Every test you've ever written contains a hidden promise: same input, same output, forever. assertEquals lives on that promise. An LLM feature samples from a probability distribution — ask it twice, get two different answers, both 'correct'.

This isn’t a bug to file. It’s the feature working as designed — and your assertions dying as designed.

Quick check

Your test asserts the AI summary equals last week’s saved output. The model was updated overnight and the test fails — the new summary is different but arguably better. What actually failed?

What survives

Not everything melts. Deterministic parts stay deterministic: the API contract, the retrieval query, the guardrail code, the UI. Test those exactly as before. Only the model's judgment calls need new tooling.

A classic mistake is eval-ing everything. Save evals for the part that rolls dice; keep unit tests for the parts that don’t.

Quick check

An AI support-reply feature: (a) fetches the customer’s order via API, (b) drafts a reply with an LLM, (c) blocks replies containing refund promises via a regex guardrail. Which part needs an eval rather than a normal test?

From verdicts to rates

One roll tells you almost nothing about a dice-rolling system. So AI testing swaps the unit-test verdict (pass/fail) for a measurement (pass RATE across many examples). 'It works' becomes '94% of 200 cases meet the bar' — a number you can track, compare, and gate releases on.

Quick check

A teammate demos the feature on three prompts, all great, and calls it tested. What’s the sharpest reply?

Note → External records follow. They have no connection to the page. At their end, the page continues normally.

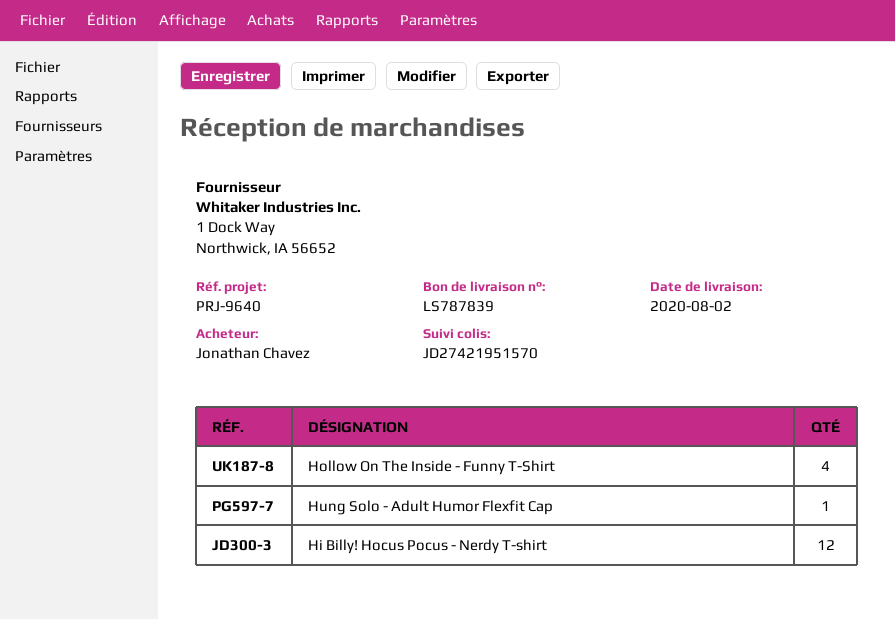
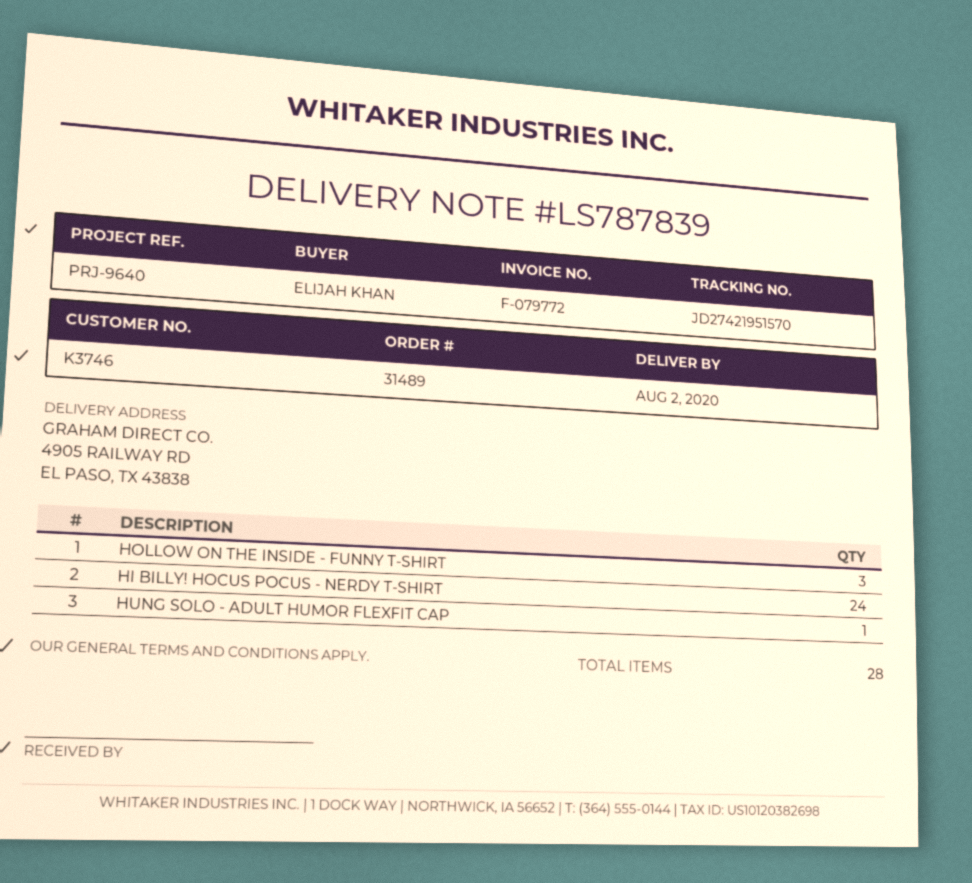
ordered by: Jonathan Chavez -> ELIJAH KHAN
Hollow On The Inside - Funny T-Shirt: 4 -> 3
Hi Billy! Hocus Pocus - Nerdy T-shirt: 12 -> 24

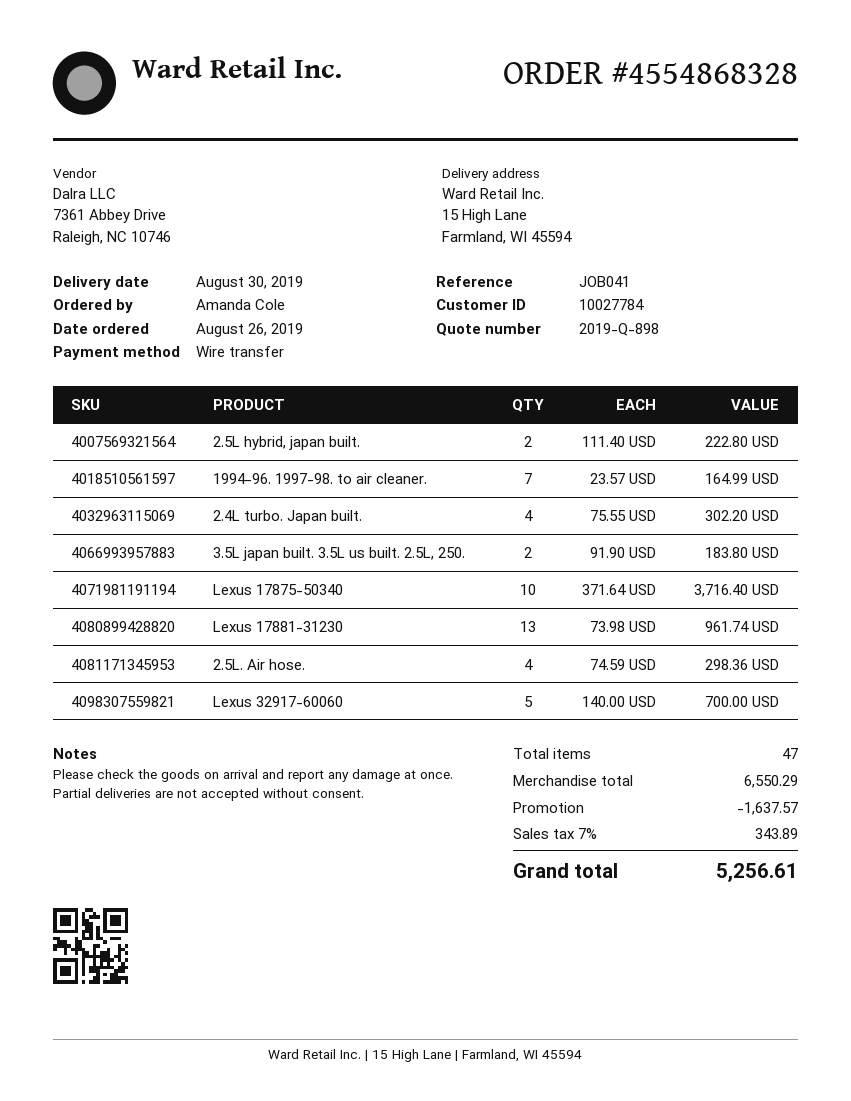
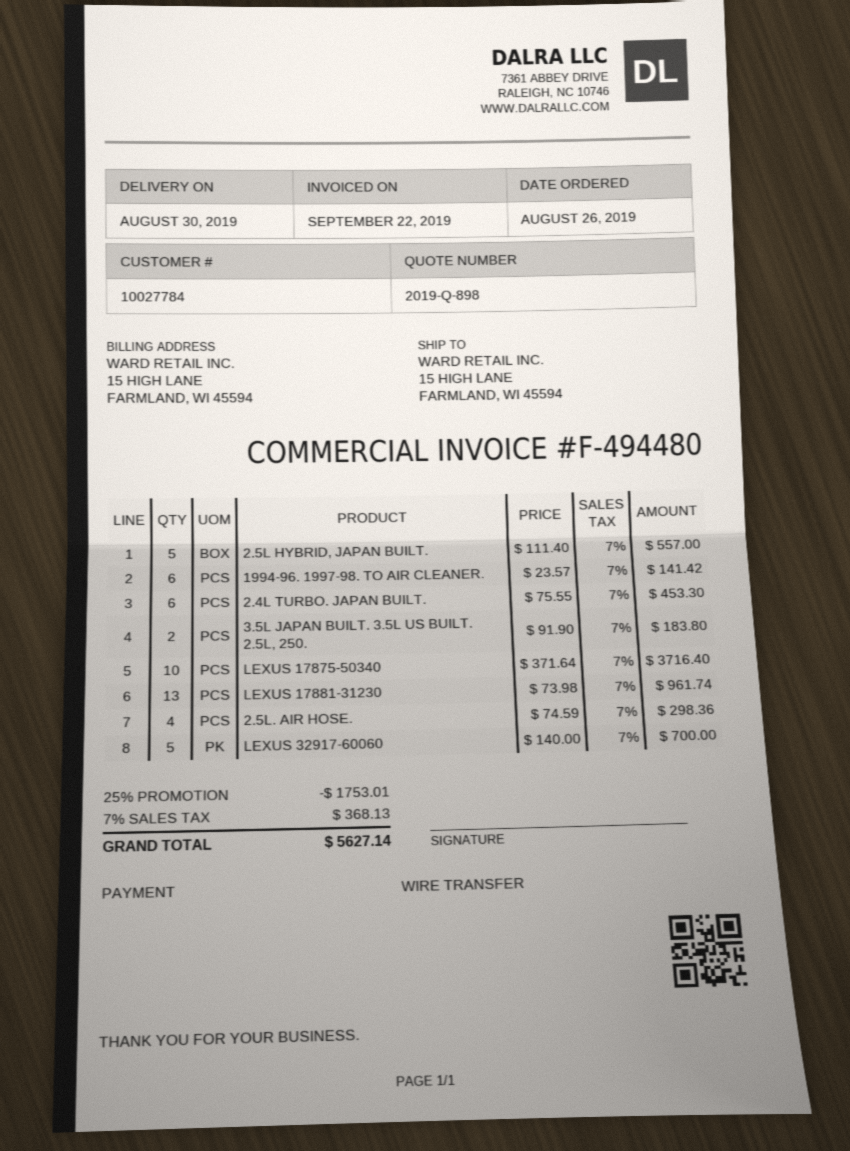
2.5L hybrid, japan built.: 2 x 111.40 = 222.80 -> 5 x 111.40 = 557.00
1994-96. 1997-98. to air cleaner.: 7 x 23.57 = 164.99 -> 6 x 23.57 = 141.42
2.4L turbo. Japan built.: 4 x 75.55 = 302.20 -> 6 x 75.55 = 453.30
discount: 1637.57 -> 1753.01
tax: 7% = 343.89 -> 7% = 368.13
total: 5256.61 -> 5627.14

Same tester, new instrument

Notice what didn't change: you still ask what matters, what breaks, and what's acceptable. Boundary thinking, severity judgment, reading failures — all of it transfers. The instrument changed from assertion to measurement; the judgment behind it is the one you already have.

Next: building the measurement instrument itself — your first eval.

Lesson complete.

You now know what non-determinism actually breaks (exact assertions) and what it doesn’t (your judgment about what matters). Everything else in this pathway builds on that split.